BEGIN SOURCE RECORDS

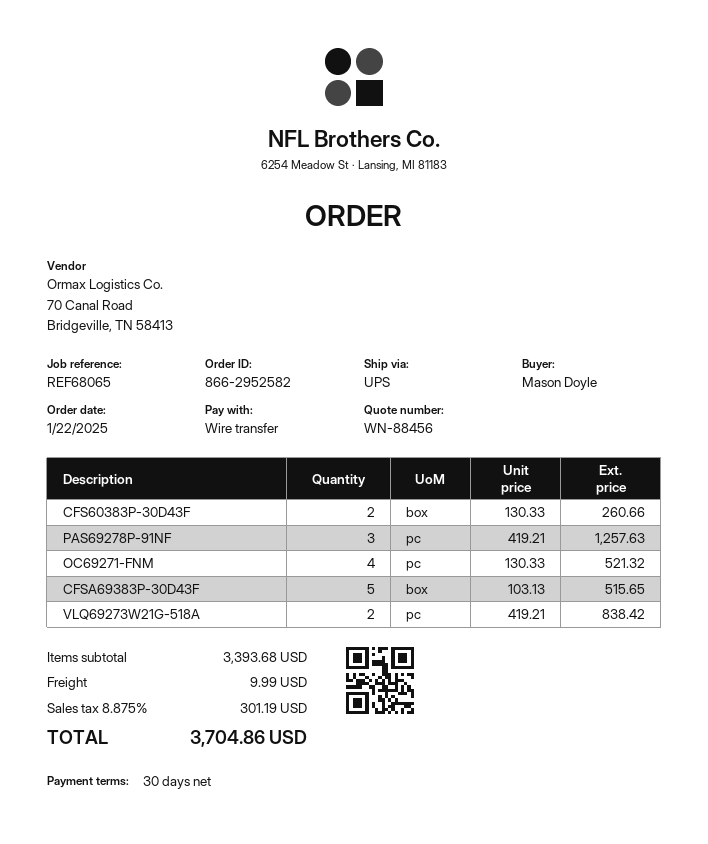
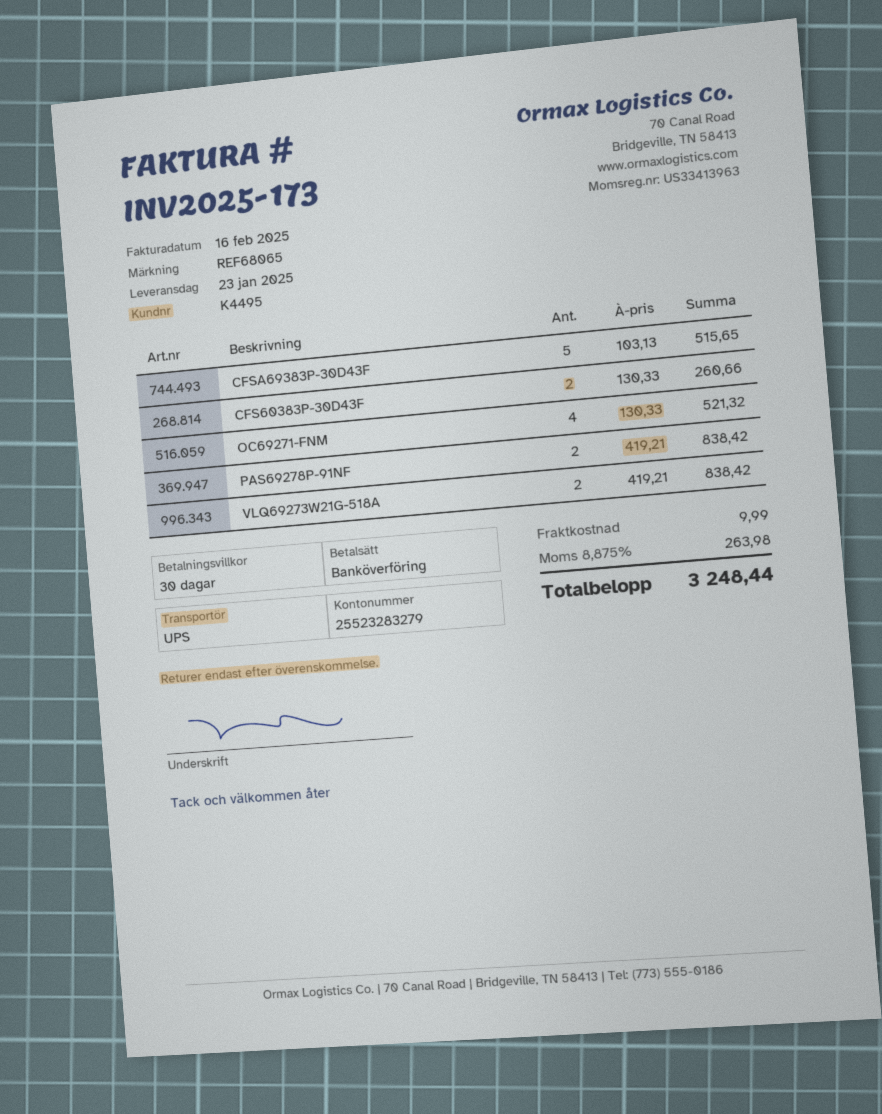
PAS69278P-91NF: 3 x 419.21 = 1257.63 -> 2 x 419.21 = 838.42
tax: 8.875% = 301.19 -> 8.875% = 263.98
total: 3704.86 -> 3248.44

END SOURCE RECORDS
BEGIN SOURCE RECORDS

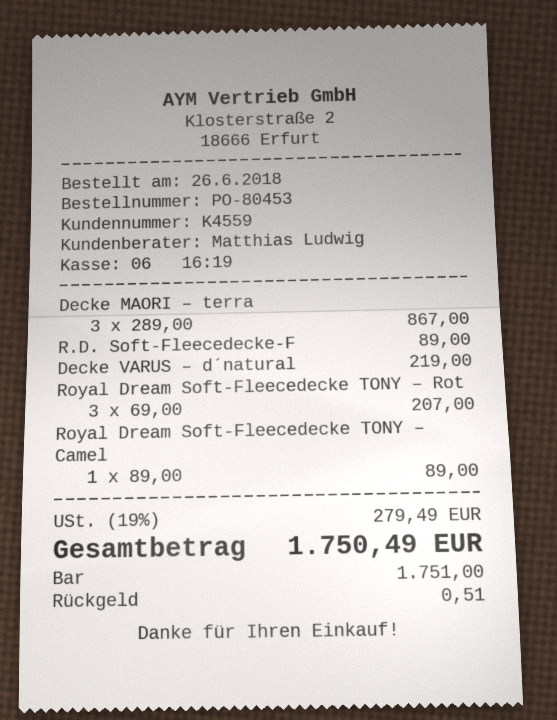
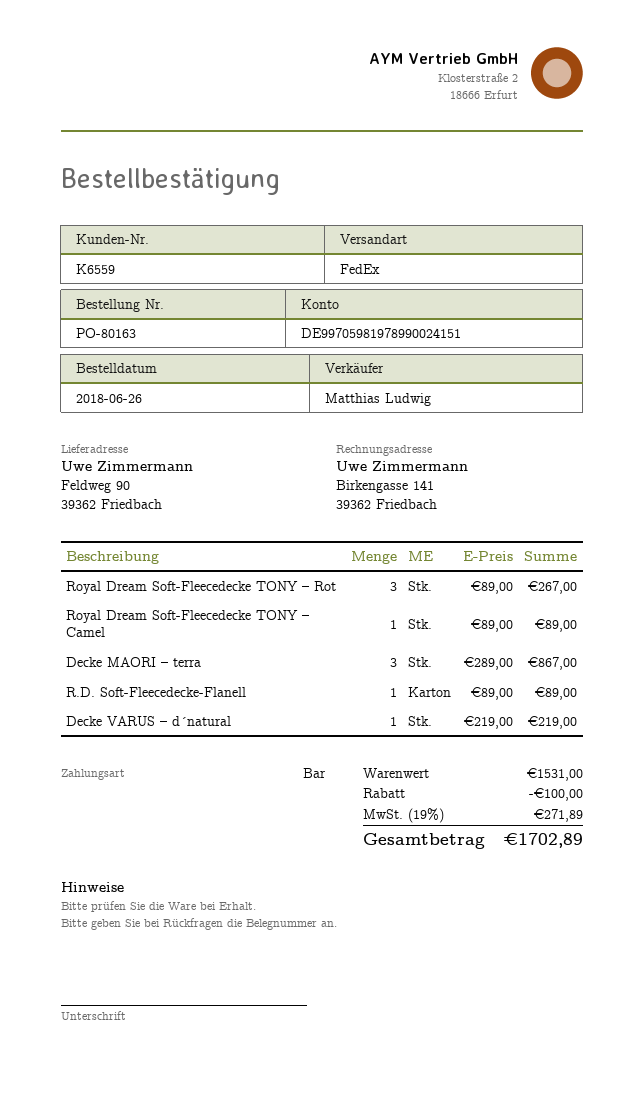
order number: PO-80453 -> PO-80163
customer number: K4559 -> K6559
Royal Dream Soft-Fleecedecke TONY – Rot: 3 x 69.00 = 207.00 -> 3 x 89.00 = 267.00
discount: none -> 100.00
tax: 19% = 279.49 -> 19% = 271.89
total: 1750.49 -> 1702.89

END SOURCE RECORDS
BEGIN SOURCE RECORDS

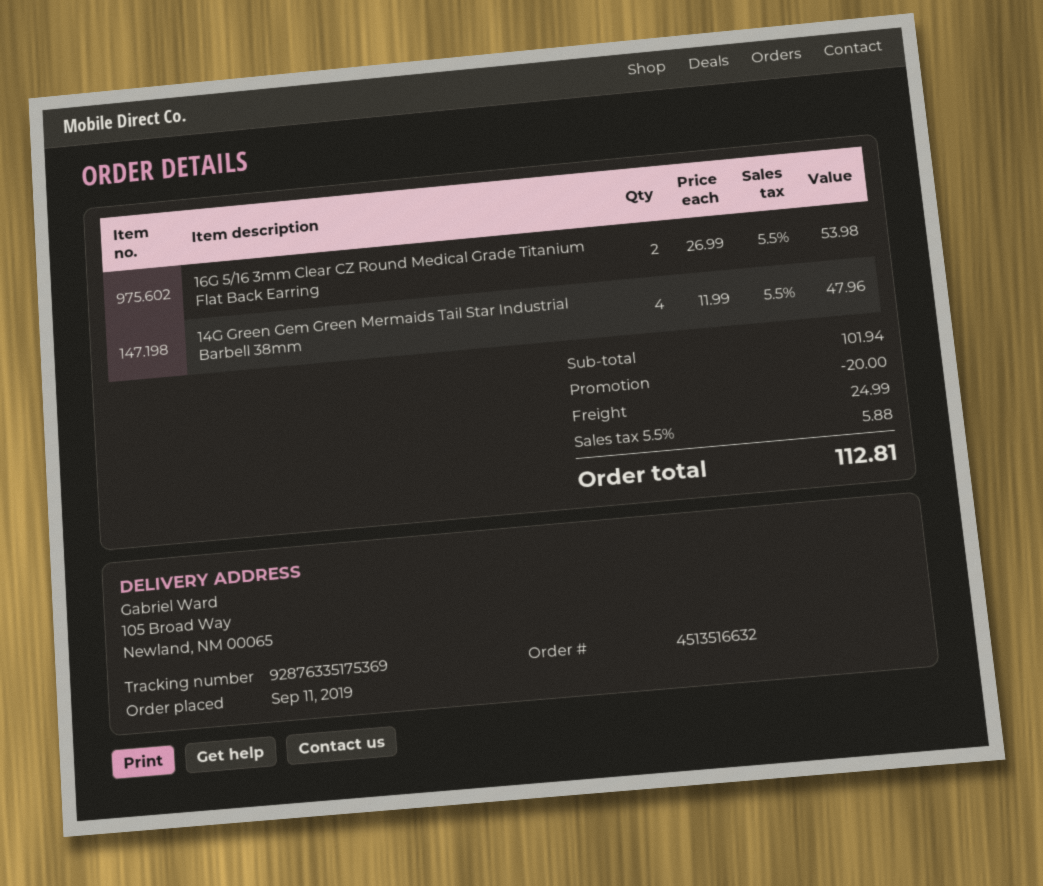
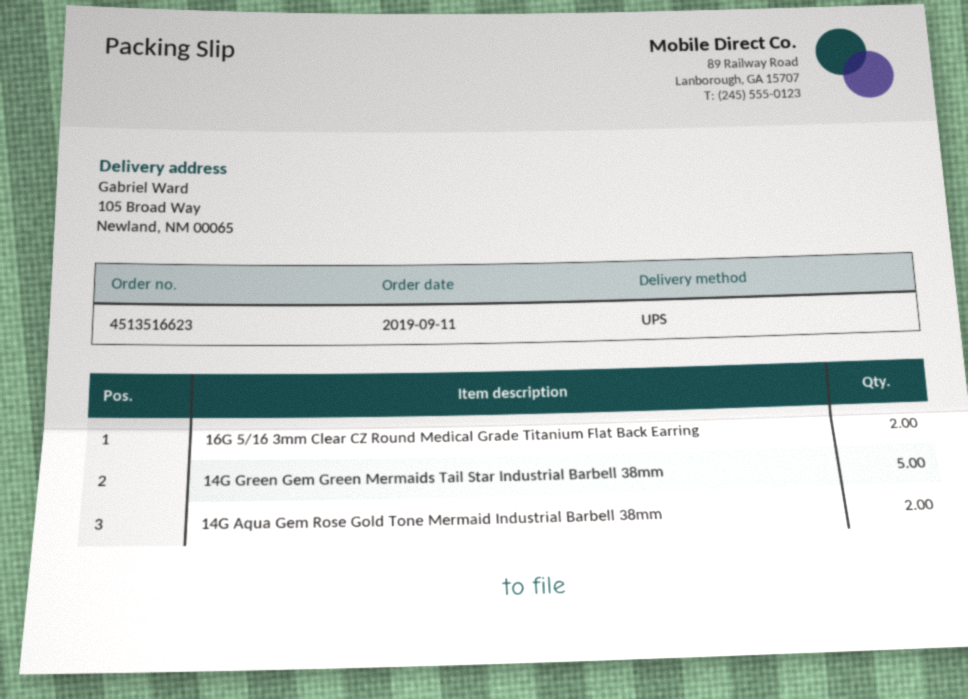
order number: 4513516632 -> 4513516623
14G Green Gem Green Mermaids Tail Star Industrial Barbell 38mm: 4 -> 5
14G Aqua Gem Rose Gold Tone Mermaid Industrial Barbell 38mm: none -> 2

END SOURCE RECORDS

**TASK INSTRUCTIONS**
In the listing above, locate the line with "Royal Dream Soft-Fleecedecke" and the line with "total: 1750.49 -> 1702.89", then extract exactly those lines and every line between them, and nothing more.

**OUTPUT OF THE EXERCISE**
Royal Dream Soft-Fleecedecke TONY – Rot: 3 x 69.00 = 207.00 -> 3 x 89.00 = 267.00
discount: none -> 100.00
tax: 19% = 279.49 -> 19% = 271.89
total: 1750.49 -> 1702.89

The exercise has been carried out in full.